This cookbook provides convenience wrappers, and LWRP's around the haproxy2 cookbook. It enables configuration of proxy config sections within haproxy via recipes without having to manage solely in the attributes. Each config via an LWRP sets a named attribute section meaning multiple recipes dependent on the same proxy config can both declare it (both on the same server) and that section won't be defined twice.
None of the configuration options are linted or validated, simply passed straight through and written to the haproxy config file, so be warned
I will leave this repo available for use, but no further development is planned. This cookbook has notable drawbacks, and potential bug sources due to requiring very strict ordering of run_list. The main use case this cookbook targets, is programmatically defining multiple haproxy frontend/backends - given that haproxy only has a global config file.
Suggested Alternatives:
- Utilizing separated config files - which makes management of those individual files easier to manage, and using something similar to https://github.com/joewilliams/haproxy_join to join the config files.

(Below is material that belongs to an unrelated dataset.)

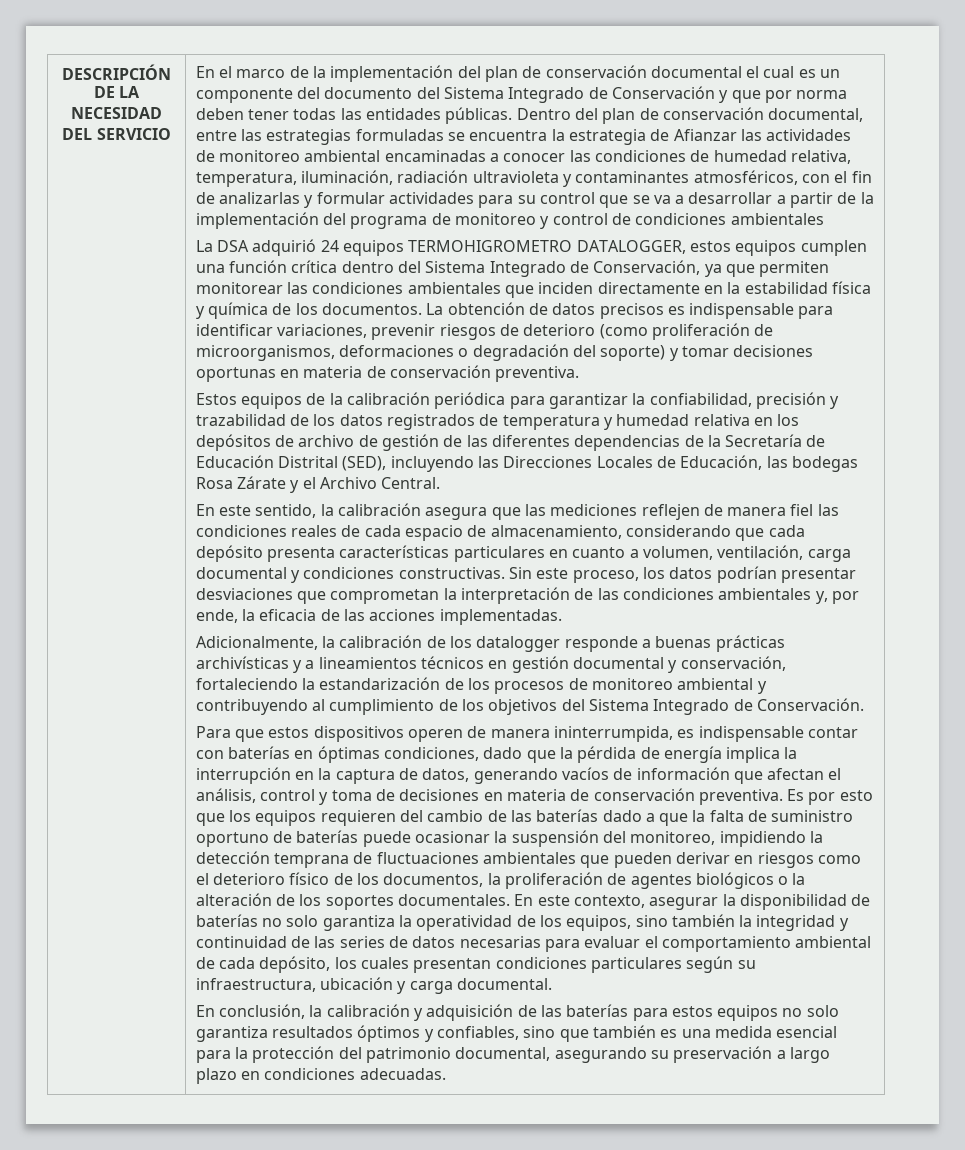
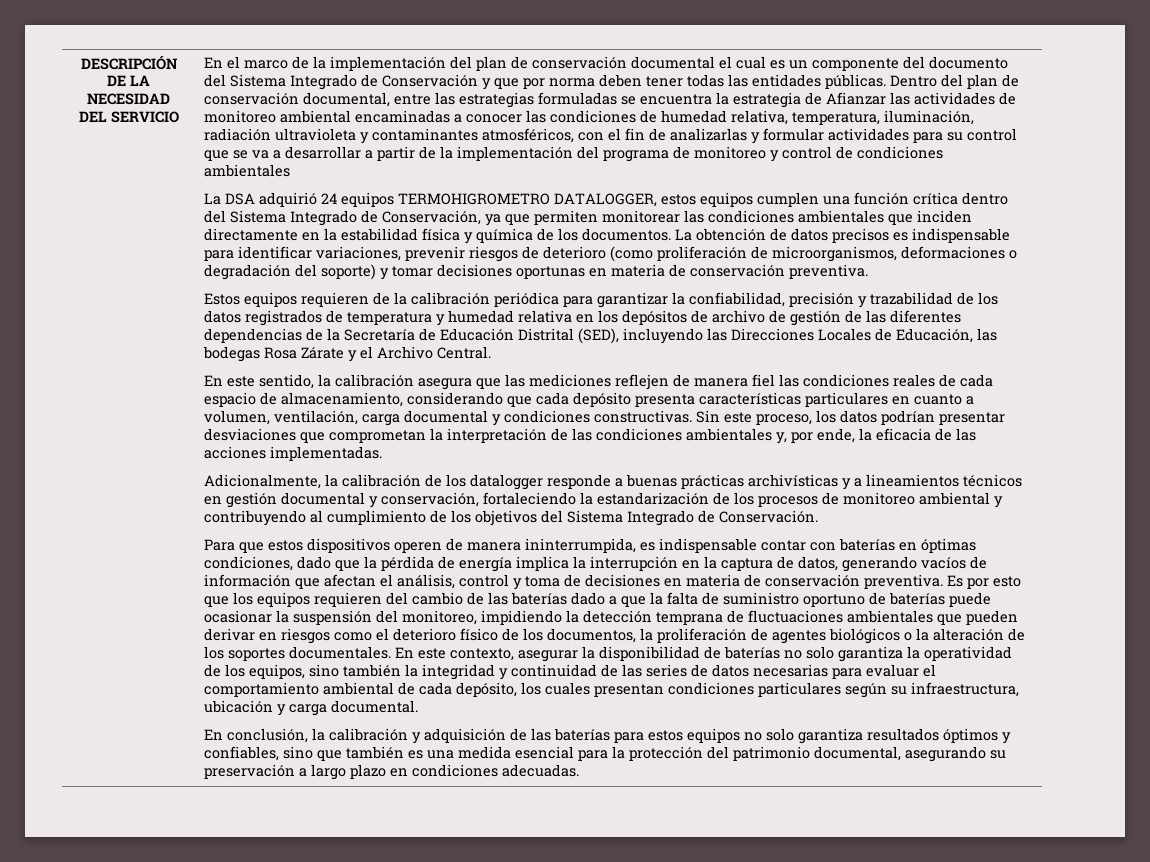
- Estos equipos de la calibración periódica para garantizar la confiabilidad, precisión y trazabilidad de los datos registrados de temperatura y humedad relativa en los depósitos de archivo de gestión de las diferentes dependencias de la Secretaría de Educación Distrital (SED), incluyendo las Direcciones Locales de Educación, las bodegas Rosa Zárate y el Archivo Central.
+ Estos equipos requieren de la calibración periódica para garantizar la confiabilidad, precisión y trazabilidad de los datos registrados de temperatura y humedad relativa en los depósitos de archivo de gestión de las diferentes dependencias de la Secretaría de Educación Distrital (SED), incluyendo las Direcciones Locales de Educación, las bodegas Rosa Zárate y el Archivo Central.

- Running haproxy, consul, and https://github.com/hashicorp/consul-haproxy. Such a setup would store the backend server IP's for each service in consul. This would additionally allow easier ways to disable one or more servers in a pool - by updating the list in consul, which is noticed by consul-haproxy, which updates the haproxy config and reloads haproxy. This alternative does not solve the problem of how to automate haproxy services into the consul data though.
Cookbook haproxy2 (https://github.com/jeremyolliver/cookbook-haproxy2) - fork of (https://github.com/demonccc/chef-repo/blob/master/cookbooks/haproxy2)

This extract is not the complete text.